Título: Brics são contra dar dinheiro extra ao FMI
Autor: Duarte, Fernando
Fonte: O Globo, 14/03/2009, Economia, p. 34

Mantega afirma que novos recursos só serão considerados após reforma que dê mais poder no Fundo a emergentes.

HORSHAM, Inglaterra. Embora durante a semana tenha se falado em divergências entre Estados Unidos e União Europeia em relação à pauta do encontro dos países do G-20 (grupo de nações mais ricas e emergentes), no dia 2 de abril em Londres, foi o grupo dos Brics (formado por Brasil, Rússia, China e Índia) que ontem apresentou o primeiro desafio mais formal do encontro. Os países vão vetar a proposta de aportes adicionais de recursos ao Fundo Monetário Internacional (FMI), como parte dos esforços de combate à crise mundial, até que a instituição passe por uma reforma radical em termos de representatividade.

Tal posição, anunciada ontem pelo ministro da Fazenda do Brasil, Guido Mantega, será comunicada formalmente hoje na reunião preparatória com os ministros da área econômica, em Horsham, um enclave rural nos arredores de Londres.

Países ricos apoiam aumento de recursos no Fundo

E desde já representa um golpe nas intenções do Reino Unido, cuja proposta de aumento de aporte de recursos do Fundo vinha sendo alardeada como chave para o encontro na capital britânica.

- Não faremos aporte adicional de capital enquanto não houver reformas de cotas e vozes. No atual contexto, a representação dos Brics ainda é pequena diante de sua força. Nossa sugestão é que se apresse a proposta de reforma do Fundo prevista para 2001 - disse Mantega, em entrevista coletiva após encontro com representantes dos Brics.

Nas últimas semanas, o FMI vem dizendo que precisa dobrar o atual volume de recursos para US$500 bilhões para ter condições de contribuir com o fortalecimento das economias dos países em desenvolvimento.

Entre países mais ricos há movimentos favoráveis nesse sentido, com o Japão oferecendo US$100 bilhões e a União Europeia (UE) considerando uma injeção de US$150 bilhões. Recentemente, um dos principais assessores do primeiro-ministro Gordon Brown, Lord Malloch-Brown, mencionou especificamente o envolvimento da China.

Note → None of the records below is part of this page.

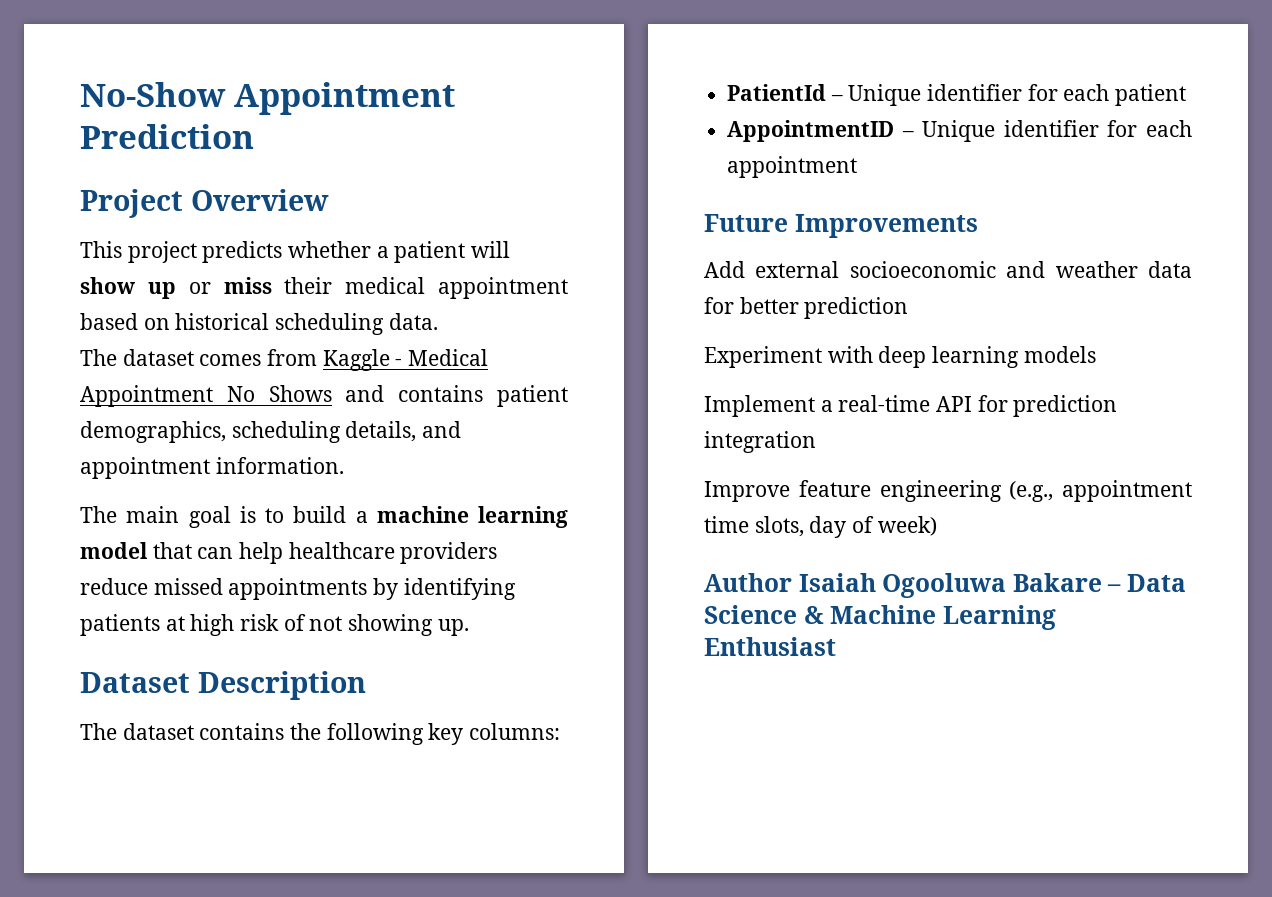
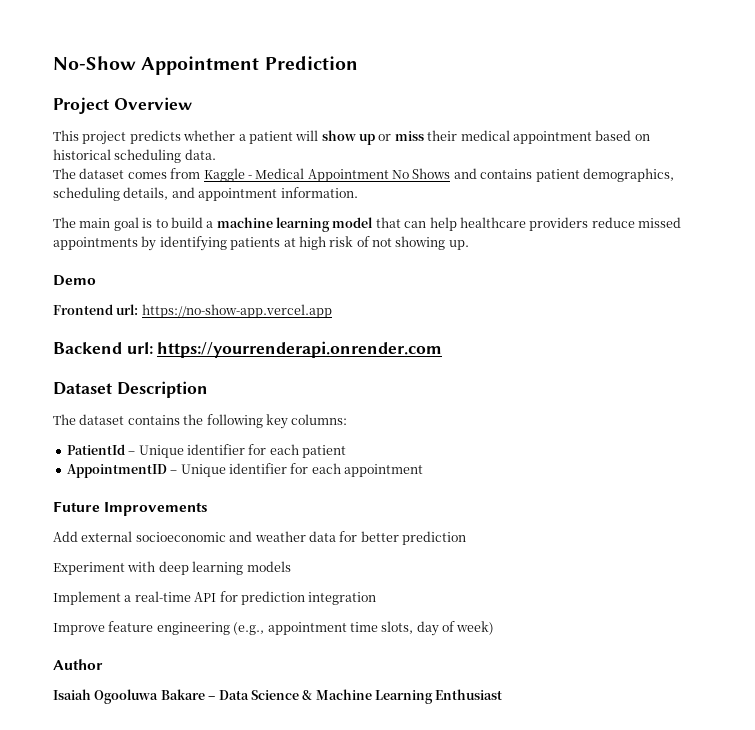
+ Demo
+ Frontend url: https://no-show-app.vercel.app
+ Backend url: https://yourrenderapi.onrender.com
- Author Isaiah Ogooluwa Bakare – Data Science & Machine Learning Enthusiast
+ Author
+ Isaiah Ogooluwa Bakare – Data Science & Machine Learning Enthusiast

Mantega admitiu que será virtualmente impossível que os Brics obtenham ganhos significativos na questão do FMI já na reunião de Londres, mas acredita que o encontro possa ao menos trazer a reivindicação dos países emergentes para um ponto mais prioritário na agenda do G-20. Mas ele alertou que cada dia perdido pode ser prejudicial para a revitalização da economia mundial.

- Se houver vontade política, poderemos até fazer uma reforma mais rápida, talvez até na reunião do G-20 de outubro, mas mesmo assim talvez seja tarde para tomar medidas necessárias agora - completou o ministro.

Segundo o ministro brasileiro, os Brics estão de acordo com uma política fiscal mais ativa no combate à crise mundial, mas não chegou a um acordo sobre o volume dos estímulos de cada país. A proposta britânica é de um compromisso em torno de 2% das economias nacionais.

Durante a semana, vieram à tona diversos focos de divergência entre alguns dos principais países envolvidos. A principal diferença está no posicionamento de EUA e União Europeia. Os americanos, com o apoio do Reino Unido, defendem estímulos fiscais como molas mestras para a recuperação, um plano rechaçado por gigantes europeus como França e Alemanha, defensores de mais regulação do sistema financeiro internacional.

Concessões de paraísos fiscais com sigilo bancário

Em uma tentativa de evitar uma sanção severa contra os paraísos fiscais por casos de evasão de impostos, Suíça, Áustria e Luxemburgo fizeram concessões, mas insistiram que o sigilo dos bancos permaneça intacto.

Representantes dos países se encontraram na quinta-feira à noite, antes da reunião do G-20, e se comprometeram a seguir as regras da Organização para a Cooperação e o Desenvolvimento Econômico (OCDE) de compartilhamento de informações sobre correntistas com outros países, mas considerando caso a caso, e não automaticamente como muitos países defendem. O anúncio não foi suficiente, no entanto, para evitar protestos de integrantes de ONGs na ilha de Jersey, no Reino Unido, que pediram reformas na regulação desses paraísos fiscais.